Bayesian WeakS-to-Strong from Text Classification to Generation
Ziyun Cui, Ziyang Zhang, Guangzhi Sun, Wen Wu, Chao Zhang
TL;DR
This work extends Weak-to-Strong reasoning by introducing Bayesian WeakS-to-Strong, an ensemble-based framework that uses multiple weak models to mimic diverse human opinions and estimates a distribution over weak labels with evidential deep learning. It generalizes the approach from text classification to text generation by deriving token-level soft labels through a word-bridge mechanism and employs direct preference optimization, including a conservative variant, to refine the strong model’s behavior. Empirical results on SciQ, SLURP, and CosmosQA demonstrate that Bayesian WeakS-to-Strong consistently outperforms naive ensembles and other baselines, achieving notable gains in both classification accuracy and generation alignment (SLU-F1 and PGR). The findings highlight the value of modeling opinion diversity and uncertainty in supervision for robust, trustworthy strong models, with implications for scalable superalignment in future AI systems.
Abstract
Advances in large language models raise the question of how alignment techniques will adapt as models become increasingly complex and humans will only be able to supervise them weakly. Weak-to-Strong mimics such a scenario where weak model supervision attempts to harness the full capabilities of a much stronger model.
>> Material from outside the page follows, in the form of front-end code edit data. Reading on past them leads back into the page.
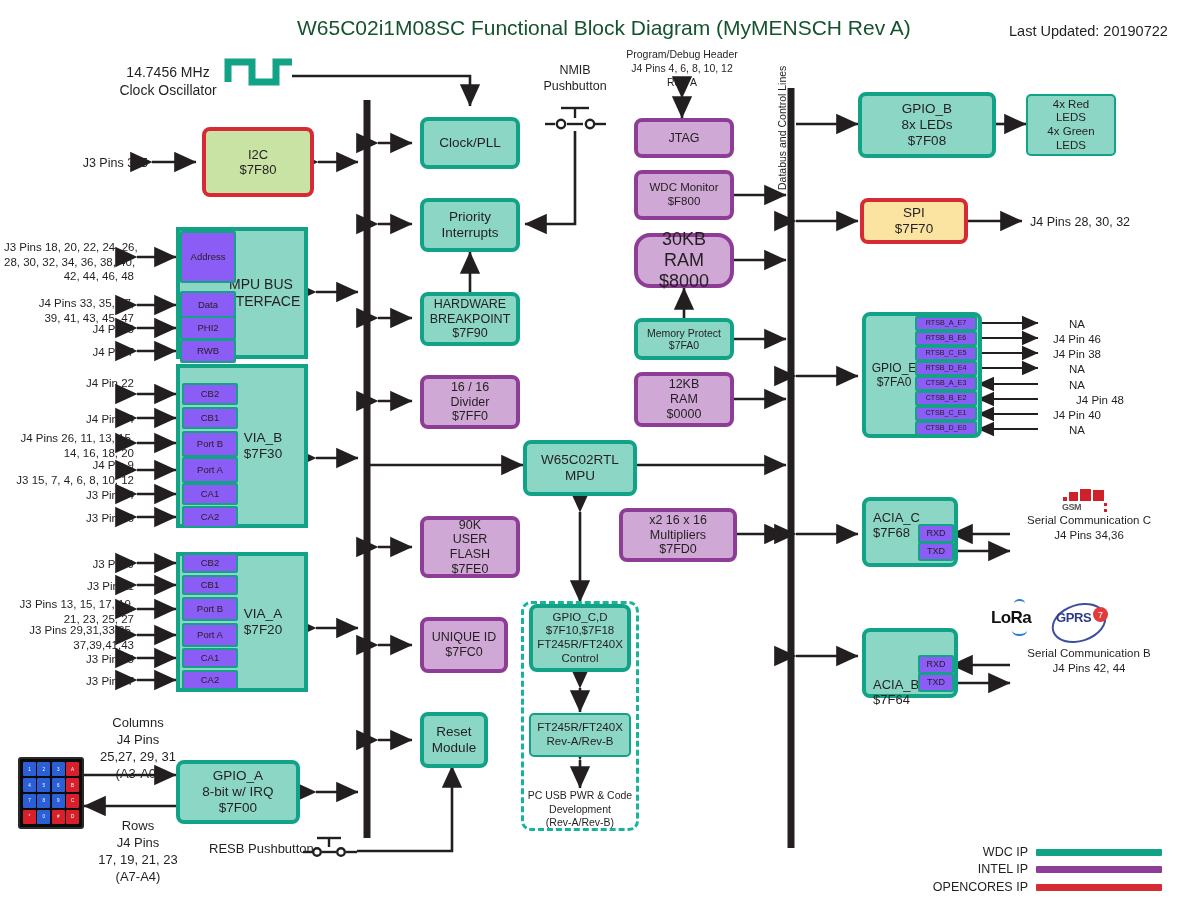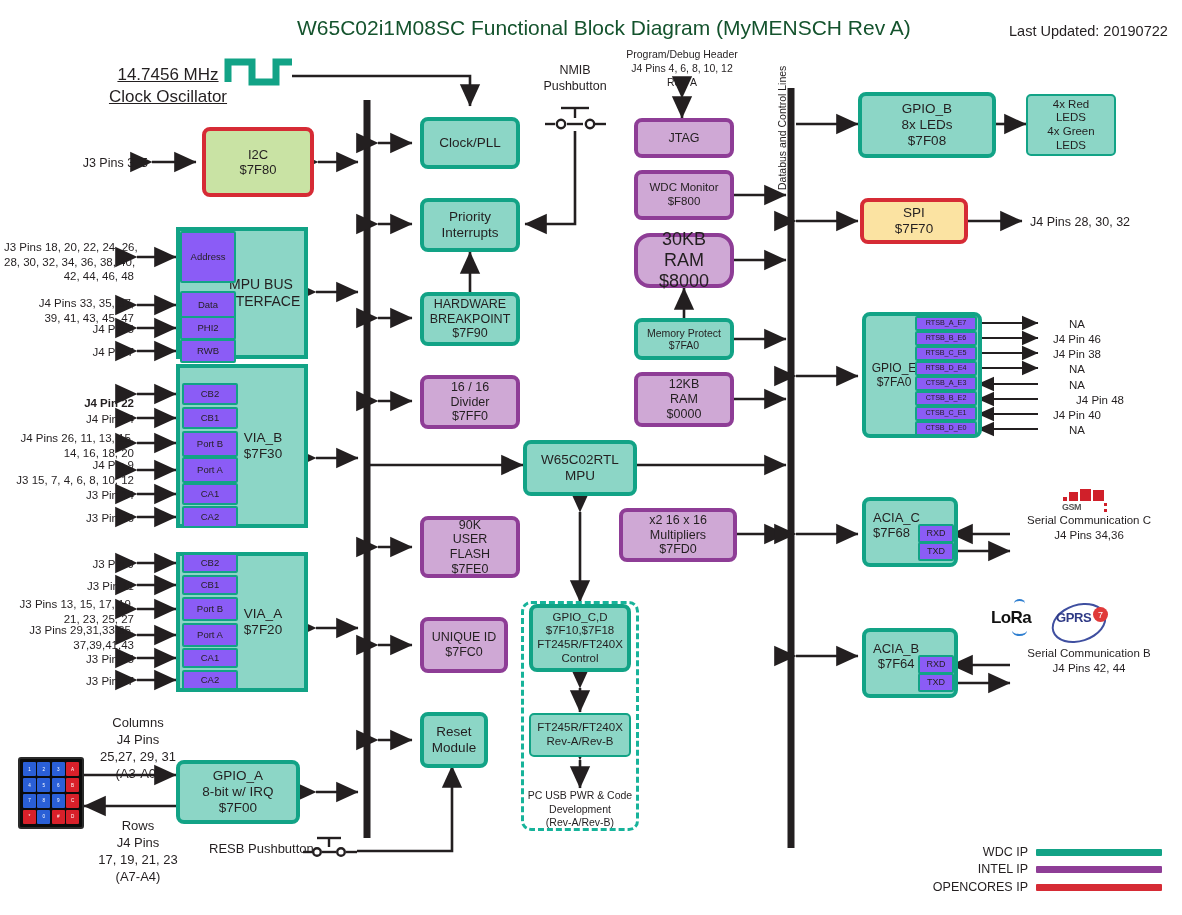"14.7456 MHz" div.lbl { font-size: 17px -> 14px; text-decoration: underline -> none }
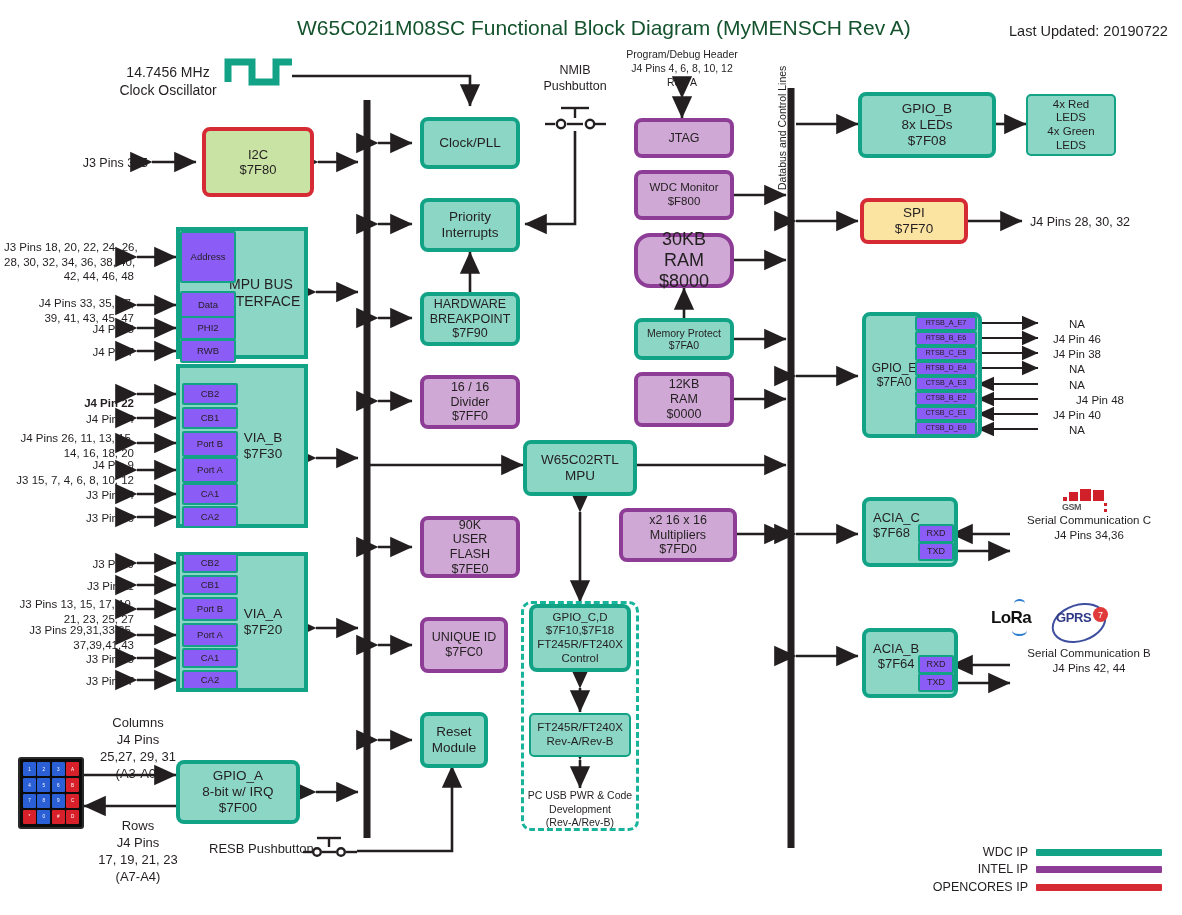"J4 Pin 22" div.lbl { font-weight: bold -> none; top: 396px -> 376px }
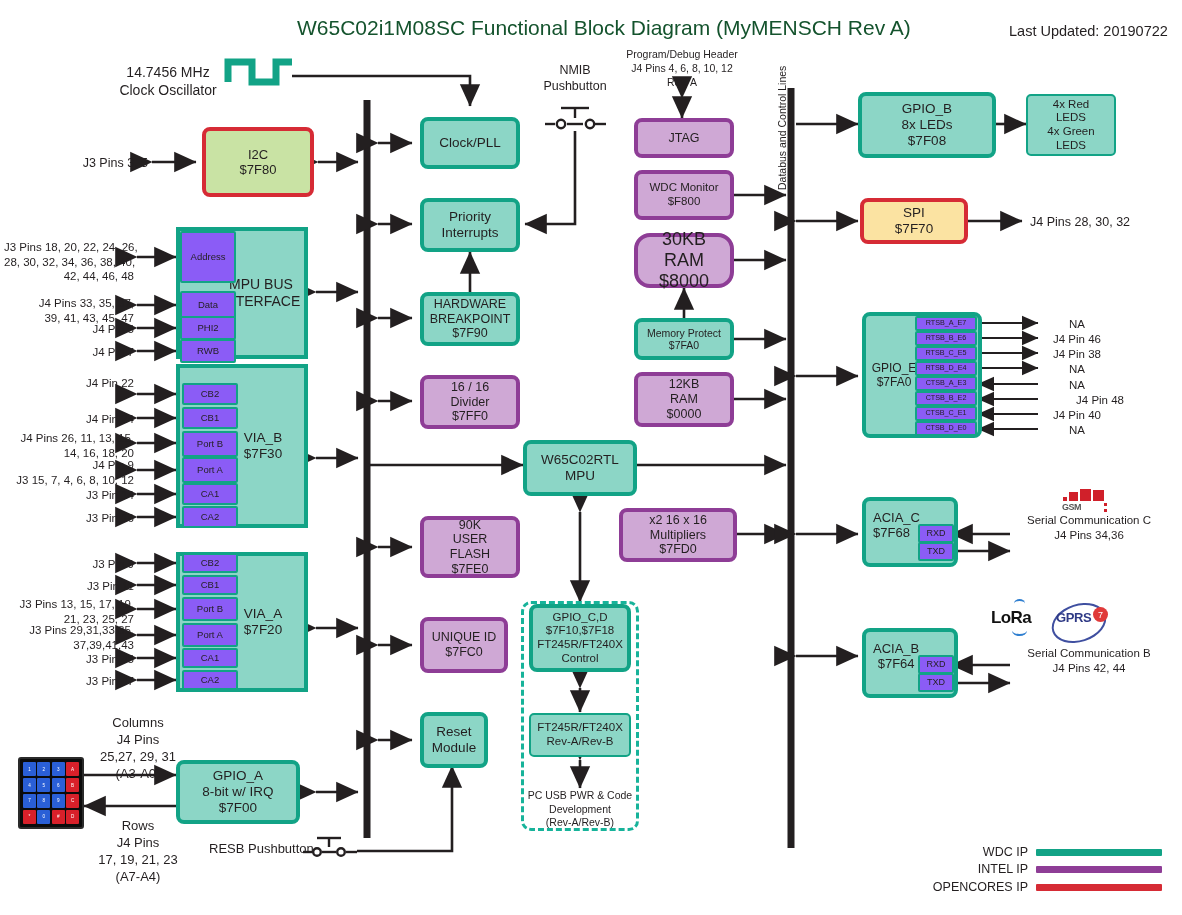"ACIA_B" div { margin-top: none -> 36px; text-align: center -> left }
This work extends Weak-to-Strong to WeakS-to-Strong by exploring an ensemble of weak models which simulate the variability in human opinions. Confidence scores are estimated using a Bayesian approach to guide the WeakS-to-Strong generalization. Furthermore, we extend the application of WeakS-to-Strong from text classification tasks to text generation tasks where more advanced strategies are investigated for supervision. Moreover, direct preference optimization is applied to advance the student model's preference learning, beyond the basic learning framework of teacher forcing. Results demonstrate the effectiveness of the proposed approach for the reliability of a strong student model, showing potential for superalignment.